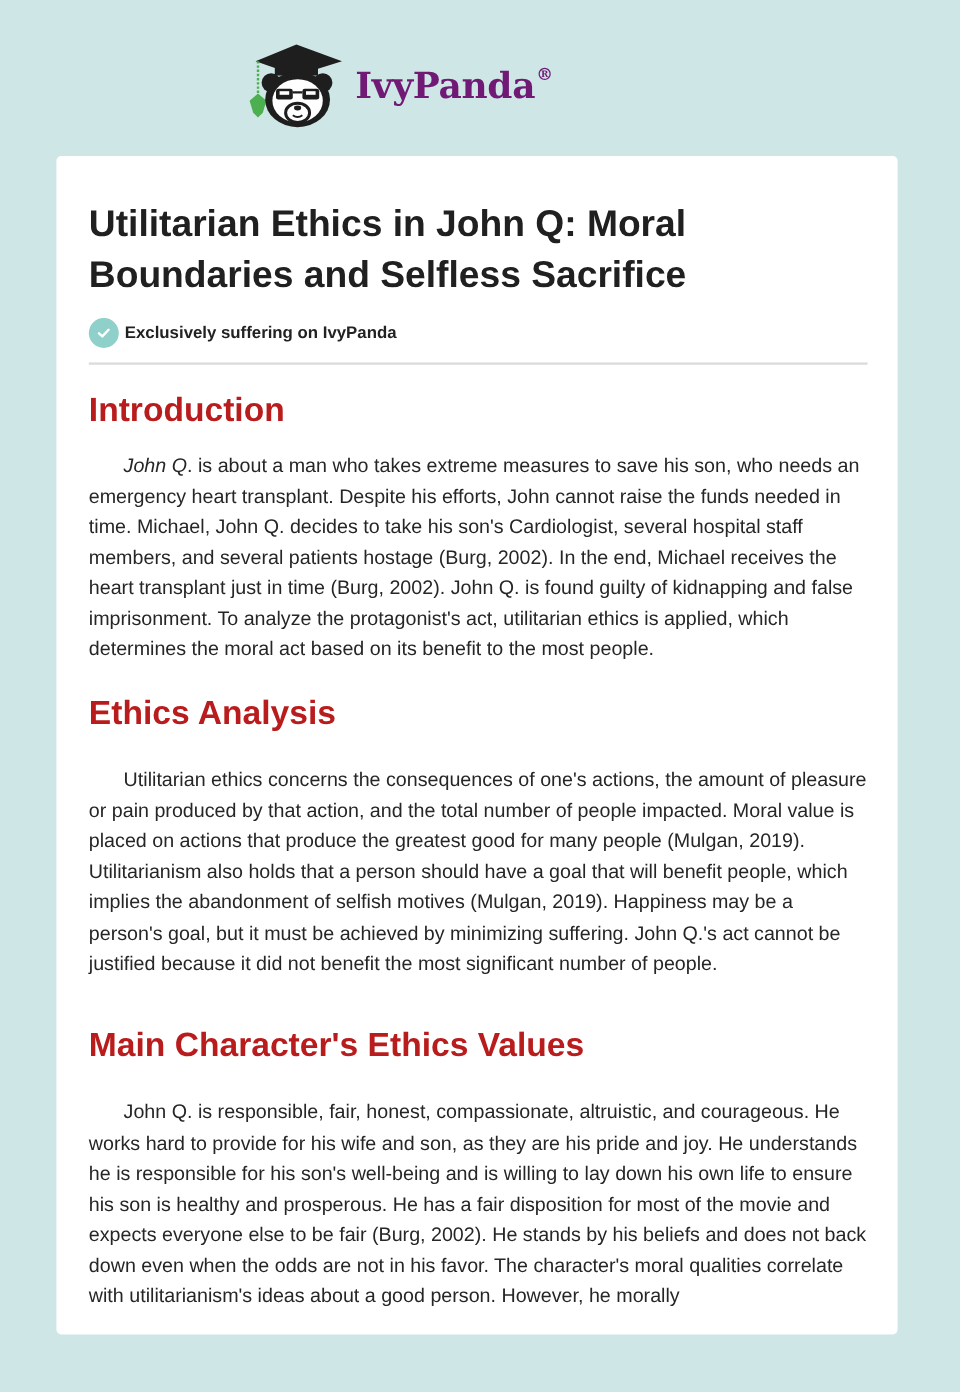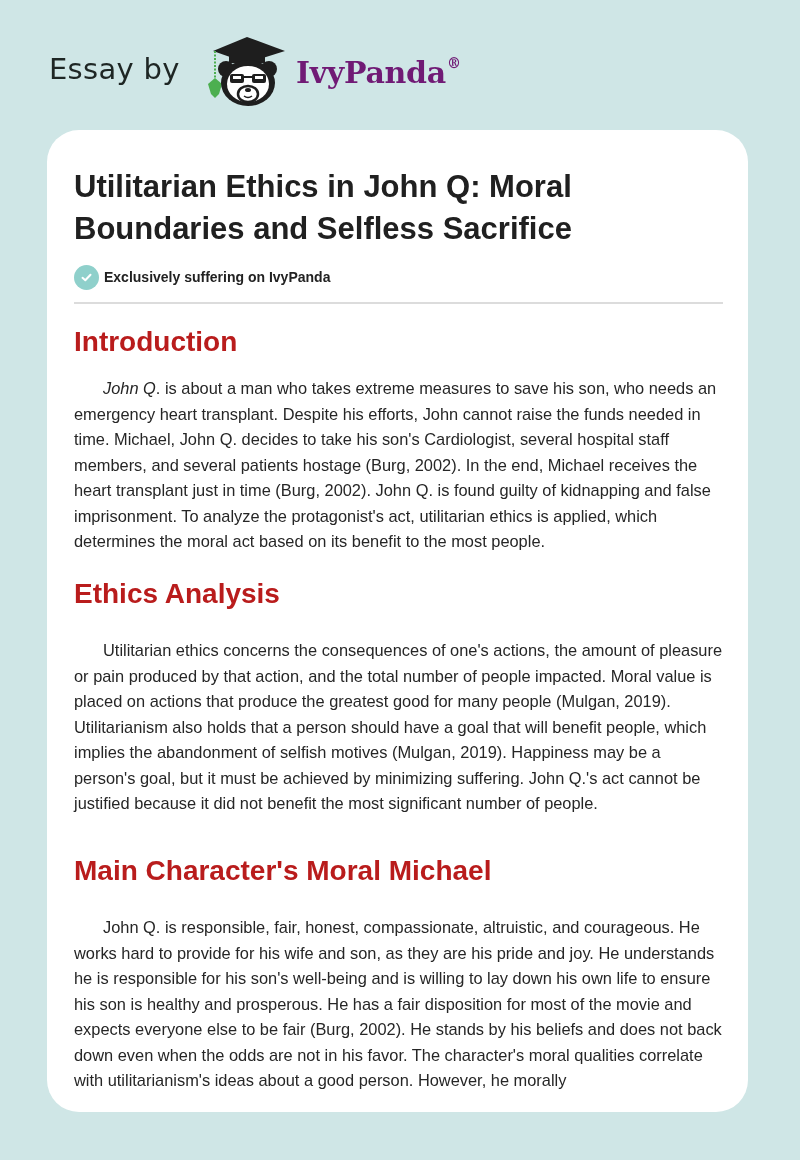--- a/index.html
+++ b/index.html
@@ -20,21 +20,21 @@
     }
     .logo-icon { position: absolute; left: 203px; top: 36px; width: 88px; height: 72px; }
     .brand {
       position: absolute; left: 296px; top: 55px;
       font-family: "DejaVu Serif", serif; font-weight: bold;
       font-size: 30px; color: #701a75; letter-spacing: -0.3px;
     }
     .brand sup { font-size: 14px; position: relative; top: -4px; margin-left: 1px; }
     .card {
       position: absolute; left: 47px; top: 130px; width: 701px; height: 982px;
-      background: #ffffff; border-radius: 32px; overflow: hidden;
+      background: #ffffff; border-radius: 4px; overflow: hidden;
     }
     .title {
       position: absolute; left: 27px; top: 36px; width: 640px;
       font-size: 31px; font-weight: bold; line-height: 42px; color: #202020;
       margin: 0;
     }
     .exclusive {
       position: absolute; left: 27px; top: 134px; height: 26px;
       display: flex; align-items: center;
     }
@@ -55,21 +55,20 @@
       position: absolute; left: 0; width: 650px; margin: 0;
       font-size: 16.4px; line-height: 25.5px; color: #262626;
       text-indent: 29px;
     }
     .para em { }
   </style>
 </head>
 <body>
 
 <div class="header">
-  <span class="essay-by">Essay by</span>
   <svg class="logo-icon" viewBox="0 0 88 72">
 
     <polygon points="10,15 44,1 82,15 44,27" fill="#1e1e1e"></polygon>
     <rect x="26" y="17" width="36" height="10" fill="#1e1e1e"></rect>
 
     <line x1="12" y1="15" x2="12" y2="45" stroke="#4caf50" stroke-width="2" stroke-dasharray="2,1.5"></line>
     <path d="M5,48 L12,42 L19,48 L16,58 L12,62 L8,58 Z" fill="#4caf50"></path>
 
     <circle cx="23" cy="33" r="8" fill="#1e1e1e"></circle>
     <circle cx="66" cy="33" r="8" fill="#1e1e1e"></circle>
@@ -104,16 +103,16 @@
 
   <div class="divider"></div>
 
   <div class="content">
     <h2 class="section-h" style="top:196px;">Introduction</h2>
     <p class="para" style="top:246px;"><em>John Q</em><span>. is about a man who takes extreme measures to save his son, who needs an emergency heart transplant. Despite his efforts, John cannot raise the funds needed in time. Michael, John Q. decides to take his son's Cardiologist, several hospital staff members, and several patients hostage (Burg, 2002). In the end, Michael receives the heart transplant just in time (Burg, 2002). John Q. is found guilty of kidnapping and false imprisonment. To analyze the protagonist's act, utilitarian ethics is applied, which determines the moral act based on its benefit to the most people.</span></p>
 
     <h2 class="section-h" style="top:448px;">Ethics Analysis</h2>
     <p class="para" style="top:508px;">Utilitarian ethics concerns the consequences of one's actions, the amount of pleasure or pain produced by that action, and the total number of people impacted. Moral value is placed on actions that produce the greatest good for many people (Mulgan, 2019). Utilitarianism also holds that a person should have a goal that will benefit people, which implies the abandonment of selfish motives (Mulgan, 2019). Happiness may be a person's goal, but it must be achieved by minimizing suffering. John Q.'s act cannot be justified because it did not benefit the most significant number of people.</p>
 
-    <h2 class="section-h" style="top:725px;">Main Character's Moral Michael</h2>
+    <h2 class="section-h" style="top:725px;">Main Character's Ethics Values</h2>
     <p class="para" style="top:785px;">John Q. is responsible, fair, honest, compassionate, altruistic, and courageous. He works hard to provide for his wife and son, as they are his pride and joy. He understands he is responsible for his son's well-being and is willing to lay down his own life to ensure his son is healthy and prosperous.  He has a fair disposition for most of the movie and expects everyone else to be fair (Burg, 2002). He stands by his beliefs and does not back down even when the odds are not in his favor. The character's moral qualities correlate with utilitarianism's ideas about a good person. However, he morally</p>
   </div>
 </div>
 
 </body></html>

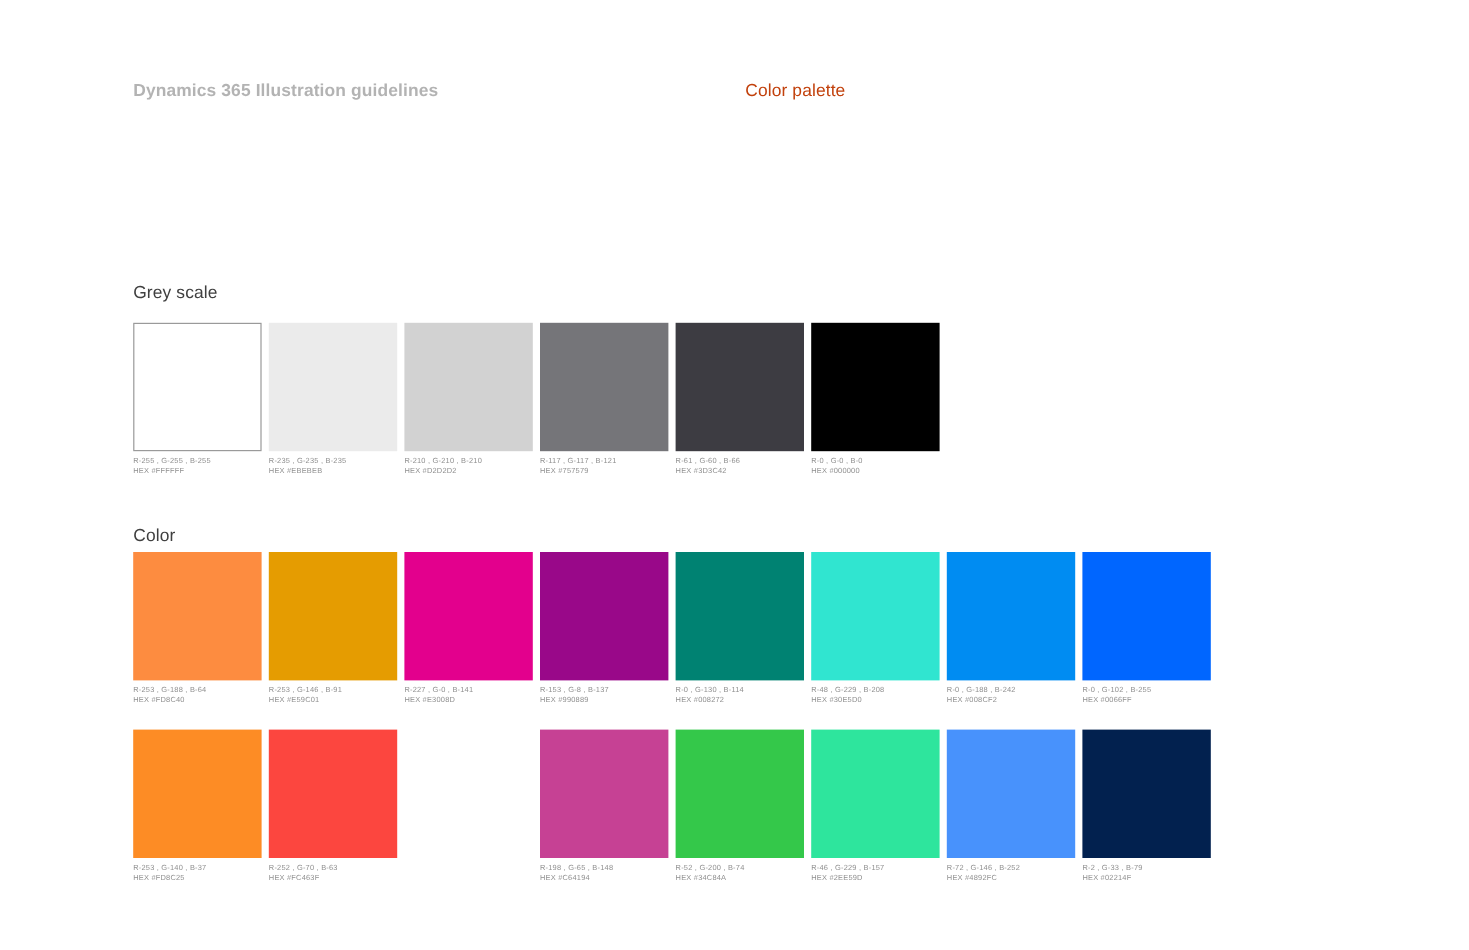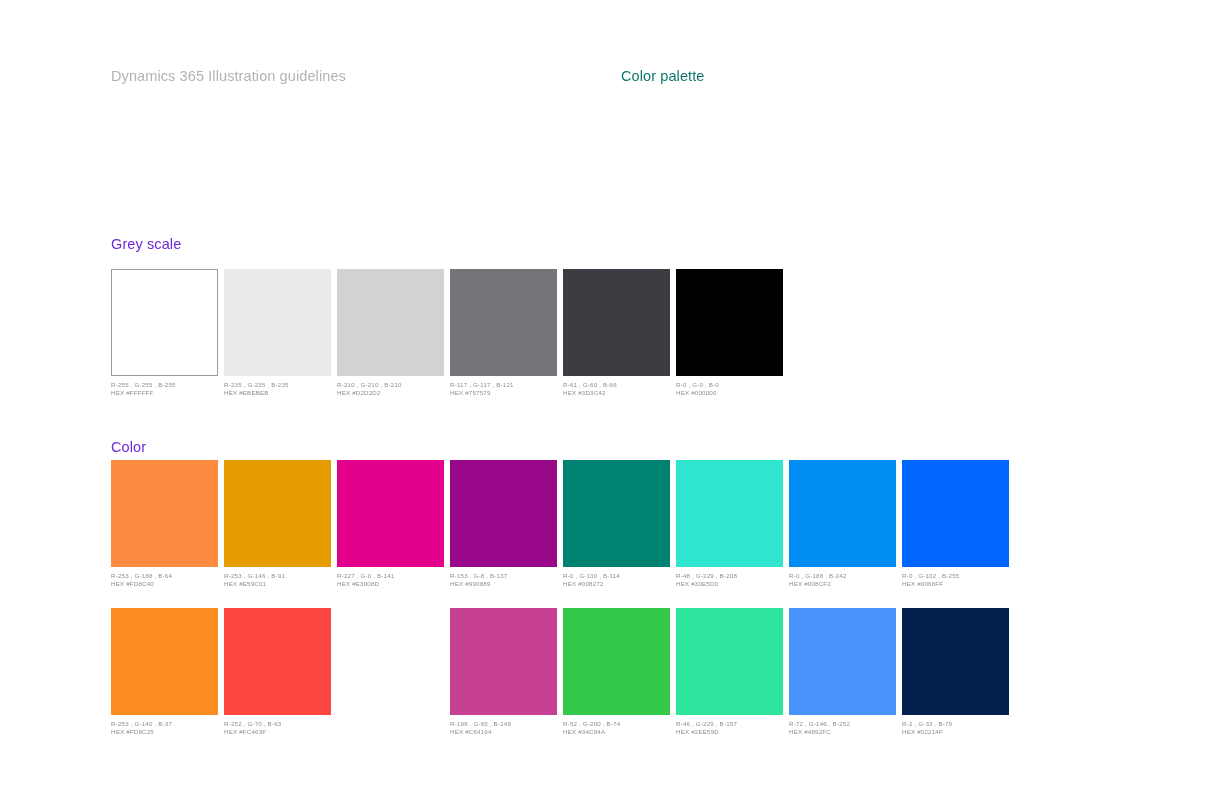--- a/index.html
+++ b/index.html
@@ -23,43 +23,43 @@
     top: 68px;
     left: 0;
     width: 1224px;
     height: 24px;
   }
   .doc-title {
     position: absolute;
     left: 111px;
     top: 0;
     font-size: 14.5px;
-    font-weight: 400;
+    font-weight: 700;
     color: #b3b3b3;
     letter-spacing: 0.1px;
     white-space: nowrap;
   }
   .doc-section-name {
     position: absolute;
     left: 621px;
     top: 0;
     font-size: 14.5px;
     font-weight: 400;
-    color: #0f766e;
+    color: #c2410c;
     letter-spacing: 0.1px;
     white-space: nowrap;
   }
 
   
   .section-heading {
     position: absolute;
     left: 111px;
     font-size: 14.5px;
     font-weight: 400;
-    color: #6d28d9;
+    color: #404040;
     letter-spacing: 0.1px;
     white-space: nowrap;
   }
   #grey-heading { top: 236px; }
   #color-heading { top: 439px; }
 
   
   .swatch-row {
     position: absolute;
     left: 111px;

PROBLEM TO SOLVE | If a line of the records above contains the word "left", count it; then give the total and nothing more.

SOLUTION | 12